For a Compliance Officer, CCO, or GRC lead, operationalizing this requirement means translating “policy” into concrete controls your engineering and cloud operations teams can execute without ambiguity: who can create keys, where keys live, how access is granted and logged, what triggers rotation, how revocation happens during an incident, and how you prove keys were destroyed at end of life. You also need to make the shared responsibility model explicit so you can answer the most common audit question: “Which keys are you relying on the cloud provider to protect, and which keys do you control directly?” 1

Regulatory text

ISO/IEC 27017:2015 Clause 10.1.2: “A policy on the use, protection and lifetime of cryptographic keys shall be developed and implemented through their whole lifecycle, including cloud-managed key storage and customer-managed encryption keys.” 1

Operator meaning (what you must do):

  • Develop a key management policy that states rules for key use, protection, and lifetime across the full lifecycle (creation through destruction). 1
  • Implement the policy in real systems and processes, including for cloud-managed key storage (provider controls) and customer-managed encryption keys (customer controls). 1

Plain-English interpretation

You need one authoritative set of rules for keys and proof that those rules are followed. “Keys” includes keys used for data-at-rest encryption, database encryption, object storage encryption, volume encryption, secrets that function as cryptographic material, and keys protecting backups, logs, and key-wrapping hierarchies. The policy must also state which parts of the lifecycle are handled by your cloud provider and which parts are handled by you when you choose customer-managed keys. 1

Who it applies to

Entity types:

  • Cloud Service Providers (CSPs): You must define how you protect and manage keys for the services you operate, including keys you hold on behalf of customers and any platform keys used to protect customer data. 1
  • Cloud Service Customers: You must define how your organization manages keys used in cloud workloads, including when you accept provider-managed keys and when you bring customer-managed keys (for example, via cloud KMS/HSM options). 1

Operational contexts that trigger scope:

  • Production workloads that encrypt data, tokens, or backups using keys stored/controlled in cloud services. 1
  • Multi-tenant cloud services where segregation, access control, and key isolation must be demonstrable. 1
  • Third parties that touch keys or key material (managed service providers, incident response firms, platform vendors), because lifecycle responsibilities and access pathways must be governed by your policy. 1

What you actually need to do (step-by-step)
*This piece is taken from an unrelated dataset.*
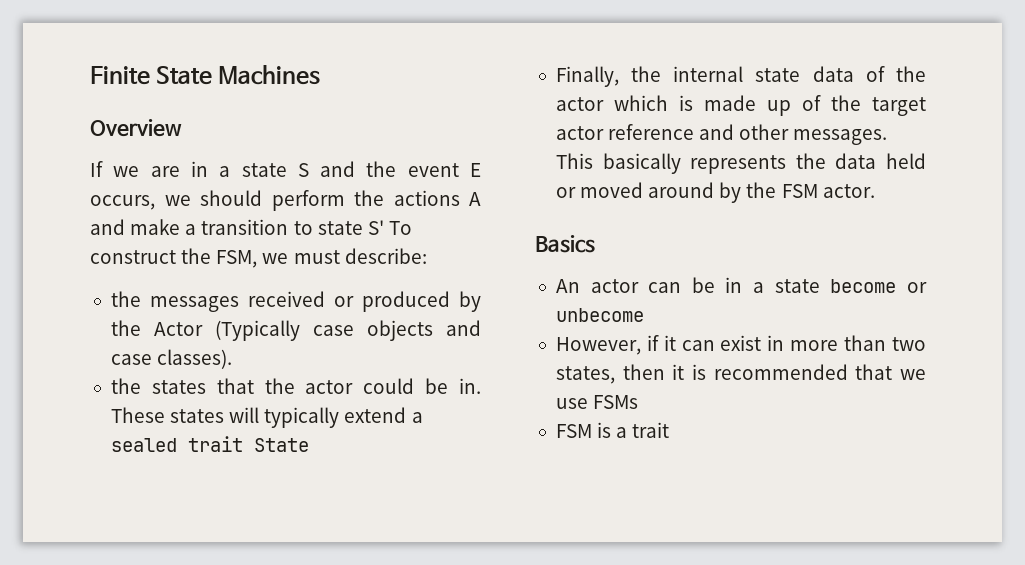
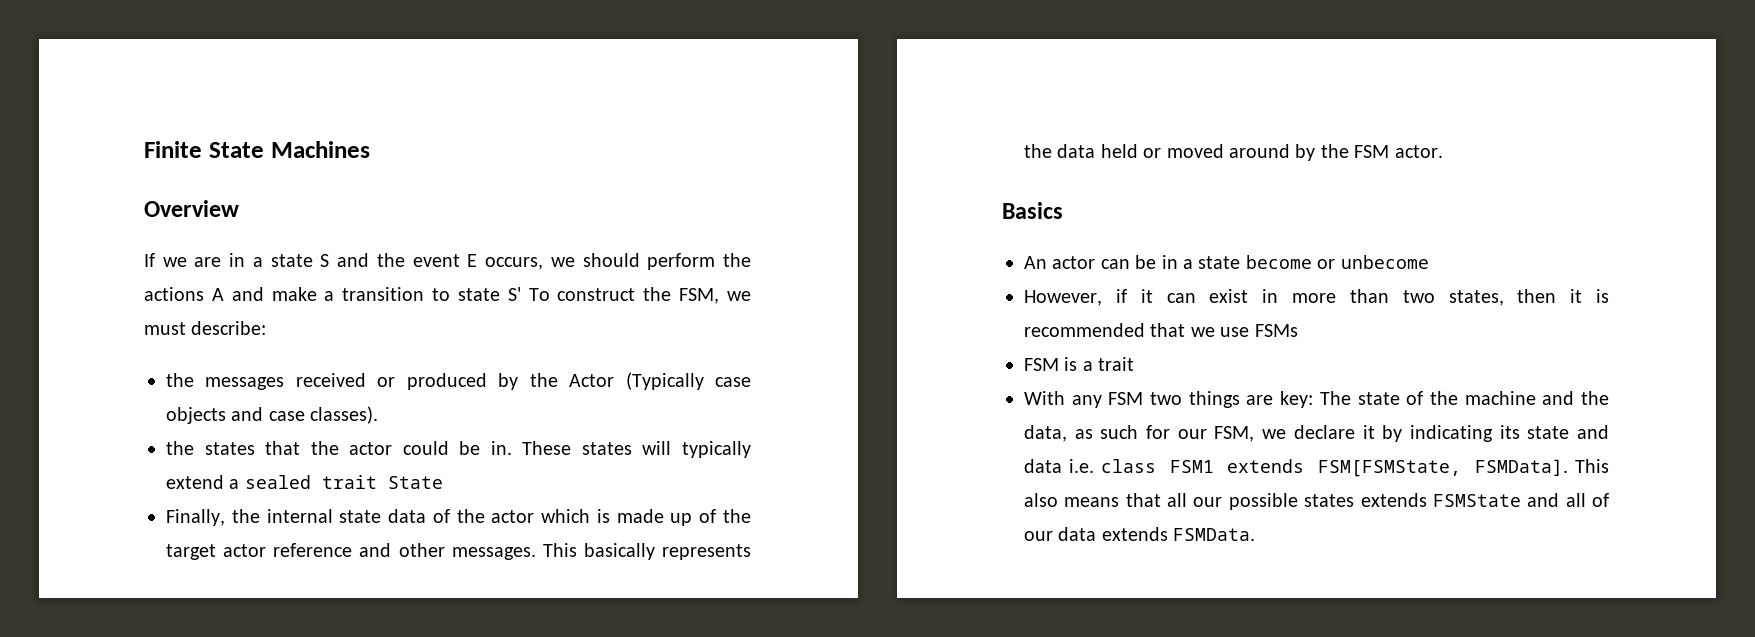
+ With any FSM two things are key: The state of the machine and the data, as such for our FSM, we declare it by indicating its state and data i.e. class FSM1 extends FSM[FSMState, FSMData]. This also means that all our possible states extends FSMState and all of our data extends FSMData.

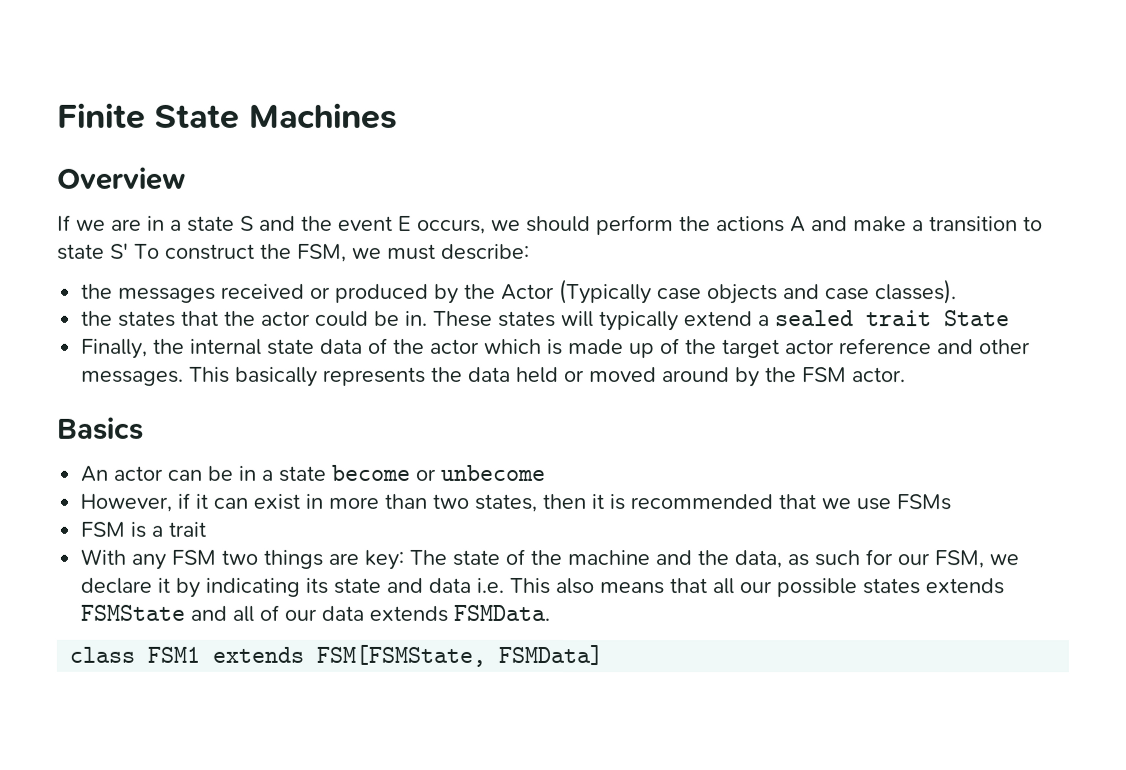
- With any FSM two things are key: The state of the machine and the data, as such for our FSM, we declare it by indicating its state and data i.e. class FSM1 extends FSM[FSMState, FSMData]. This also means that all our possible states extends FSMState and all of our data extends FSMData.
+ With any FSM two things are key: The state of the machine and the data, as such for our FSM, we declare it by indicating its state and data i.e. This also means that all our possible states extends FSMState and all of our data extends FSMData.
+ class FSM1 extends FSM[FSMState, FSMData]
1) Build a complete “key inventory” tied to encryption use cases

Create a register that maps every cryptographic use case to:

  • System/service name and environment (prod/non-prod)
  • Data classification and purpose (at-rest, in-transit termination, signing, backup encryption)
  • Key type (master key, data encryption key, signing key, key-encryption key)
  • Key storage/control plane (provider-managed, cloud KMS, HSM, external key manager)
  • Owner (team and accountable role)
  • Lifecycle rules (creation, rotation trigger, revocation method, destruction method) 1

Practical tip: if you cannot answer “where is the key, who can touch it, and how do we kill it,” your inventory is not audit-ready.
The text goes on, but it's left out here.